Nothing about the morning has seemed unusual in the least by the time they get to the ragged father and his sleepy young son.
“Is one of you Jesus?” the ragged man asks Matthew.
“No,” says Matthew, “but he’s our Master. What can we do for you?”
“My son needs help,” says the man, and then he looks down like he’s nervous or embarrassed.
“Don’t worry,” says Matthew. “We’ll take care of him.”
So Matthew calls to Thomas and they look over the boy to find out what’s wrong. They find old scars, probably from being careless around a cooking fire, as boys often are. They find some dry, irritated patches on his skin, but no infection or fresh wounds. Other than being a bit sleepy, the boy seems alert. His vision and hearing seem fine, and his forehead feels normal.
“What exactly is the problem?” says Thomas. A few people watching seem disappointed and surprised, as if they’d believed that anyone working with Jesus should know everything without having to be told.
The father looks uncomfortable at the attention he’s getting from the crowd. “He’s not well,” he says curtly, and he looks hard at Matthew. “I thought you said you’d take care.”
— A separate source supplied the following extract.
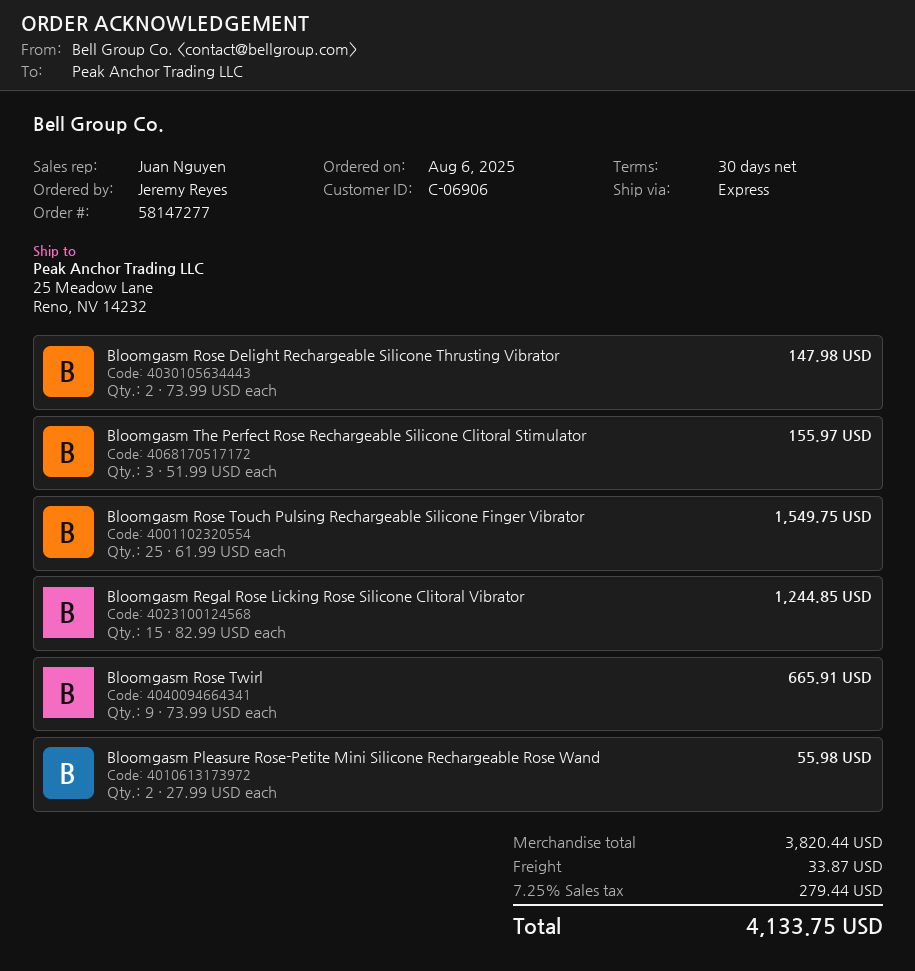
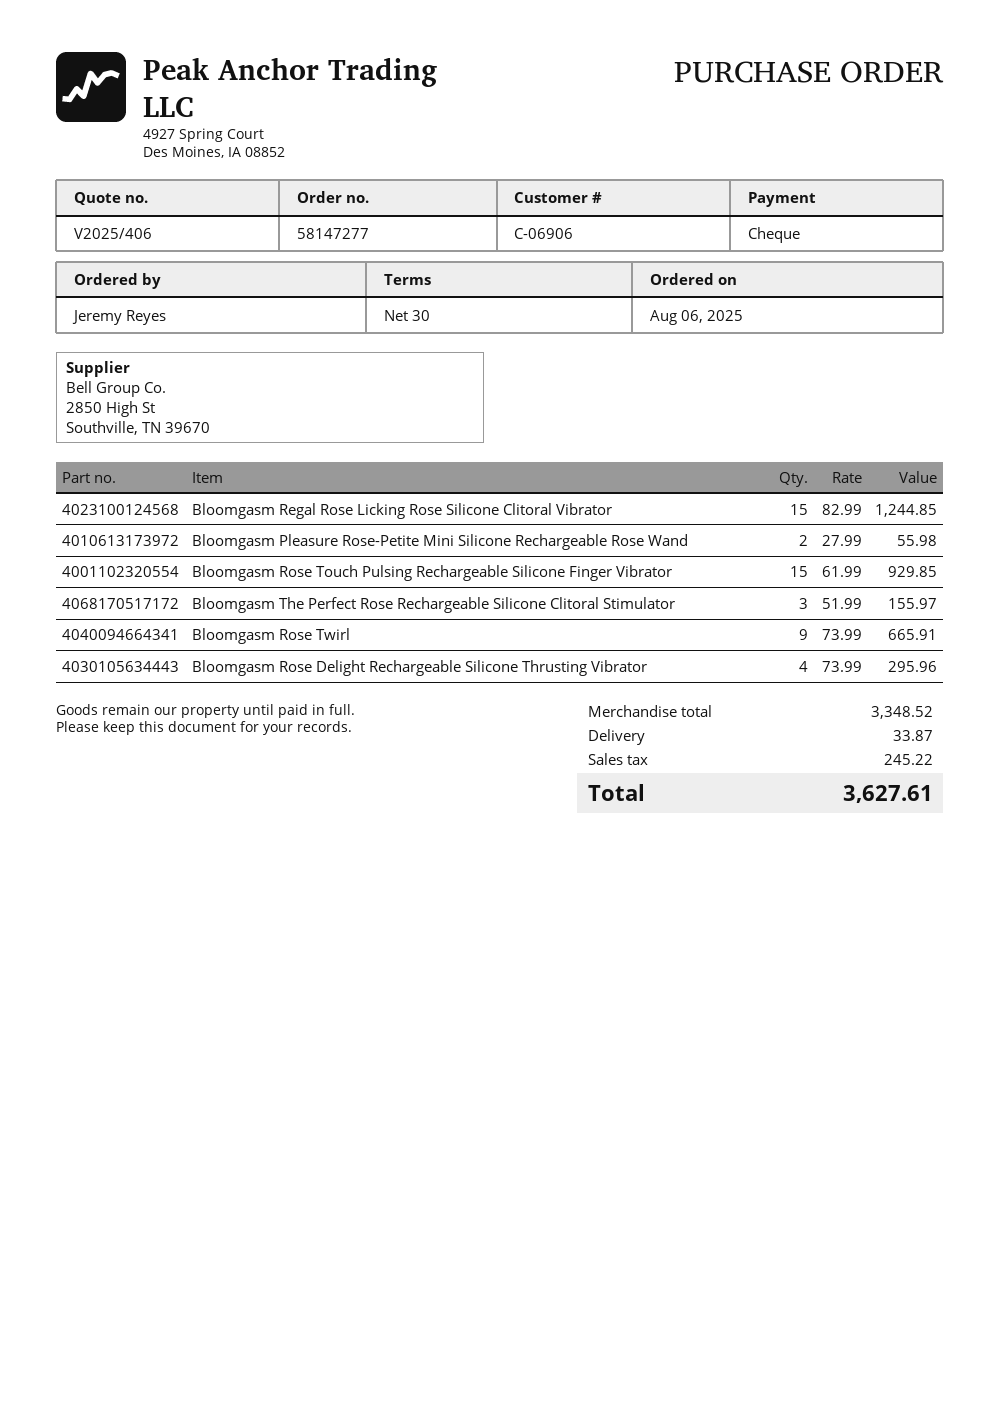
Bloomgasm Rose Delight Rechargeable Silicone Thrusting Vibrator: 2 x 73.99 = 147.98 -> 4 x 73.99 = 295.96
Bloomgasm Rose Touch Pulsing Rechargeable Silicone Finger Vibrator: 25 x 61.99 = 1549.75 -> 15 x 61.99 = 929.85
subtotal: 3820.44 -> 3348.52
tax: 279.44 -> 245.22
total: 4133.75 -> 3627.61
Thomas is about to say something a little curt back, but Matthew speaks first: “We will. We may not be able to tell what’s wrong with him, but God can. And he’ll care for those who give him their trust.”
The man nods, and Matthew and Thomas move to bless the boy. But for the first time this morning, something feels wrong. When they put oil on his head, he starts to shy away. And when they try to touch him, he pulls away from them and stumbles back to his father.
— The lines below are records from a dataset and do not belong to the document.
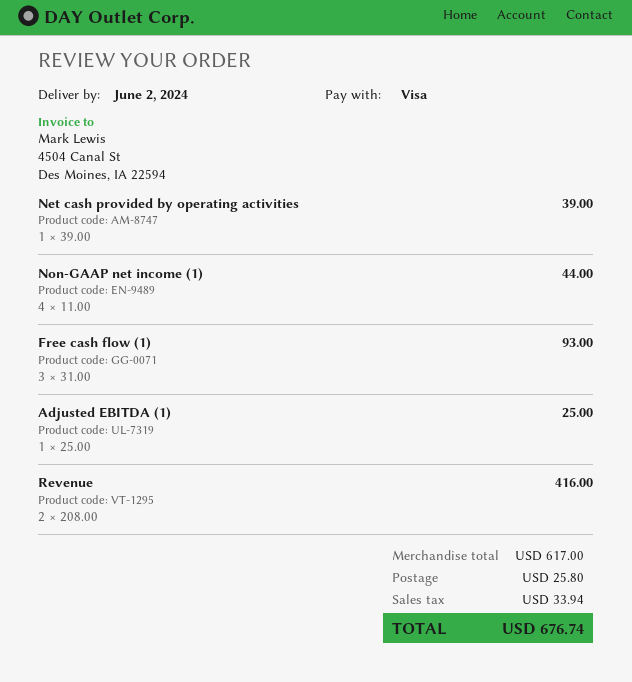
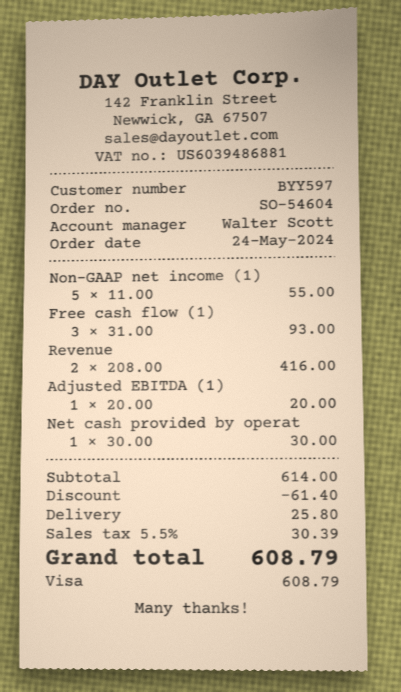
Net cash provided by operating activities: 1 x 39.00 = 39.00 -> 1 x 30.00 = 30.00
Non-GAAP net income (1): 4 x 11.00 = 44.00 -> 5 x 11.00 = 55.00
Adjusted EBITDA (1): 1 x 25.00 = 25.00 -> 1 x 20.00 = 20.00
subtotal: 617.00 -> 614.00
discount: none -> 61.40
tax: 33.94 -> 30.39
total: 676.74 -> 608.79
“What’s wrong with him?” calls out someone from the crowd. “Are you healing the boy or hurting him?”
“He looked fine before they touched him,” says someone else and the boy claps his hands over his ears.
Matthew reaches toward the boy, but the father stops him. “It’s starting again,” he says, “it’s always like this when it starts.”
“What’s starting?” says Thomas. “Why won’t you tell us what’s wrong?”
Someone from the crowd snorts. “Isn’t it obvious?” he says, then he turns to the rest of the crowd and speaks as loudly as he can. “These frauds have put an evil spirit into him!”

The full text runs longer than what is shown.